[Itemized modification records]
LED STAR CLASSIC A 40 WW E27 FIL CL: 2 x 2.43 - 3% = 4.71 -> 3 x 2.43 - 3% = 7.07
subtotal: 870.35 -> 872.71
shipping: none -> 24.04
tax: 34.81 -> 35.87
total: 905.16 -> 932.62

...

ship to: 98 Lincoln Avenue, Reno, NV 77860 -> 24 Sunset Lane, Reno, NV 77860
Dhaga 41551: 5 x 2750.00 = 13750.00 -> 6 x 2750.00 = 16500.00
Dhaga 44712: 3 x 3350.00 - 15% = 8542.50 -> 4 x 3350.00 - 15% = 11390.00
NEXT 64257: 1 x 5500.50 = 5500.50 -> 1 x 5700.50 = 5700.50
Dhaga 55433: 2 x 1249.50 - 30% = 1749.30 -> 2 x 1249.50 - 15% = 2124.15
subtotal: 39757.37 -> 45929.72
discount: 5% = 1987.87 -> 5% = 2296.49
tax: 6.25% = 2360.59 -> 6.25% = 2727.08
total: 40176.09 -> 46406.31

---

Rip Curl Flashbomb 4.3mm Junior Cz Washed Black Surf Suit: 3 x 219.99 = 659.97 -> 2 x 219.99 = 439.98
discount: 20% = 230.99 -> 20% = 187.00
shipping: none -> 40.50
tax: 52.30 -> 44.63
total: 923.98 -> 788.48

◆ Aim of the task
After locating the line with "subtotal: 39757.37 -> 45929.72" above, return that line and every later line through the one with "total: 40176.09 -> 46406.31", word for word and with nothing else.

◆ Output for this task
subtotal: 39757.37 -> 45929.72
discount: 5% = 1987.87 -> 5% = 2296.49
tax: 6.25% = 2360.59 -> 6.25% = 2727.08
total: 40176.09 -> 46406.31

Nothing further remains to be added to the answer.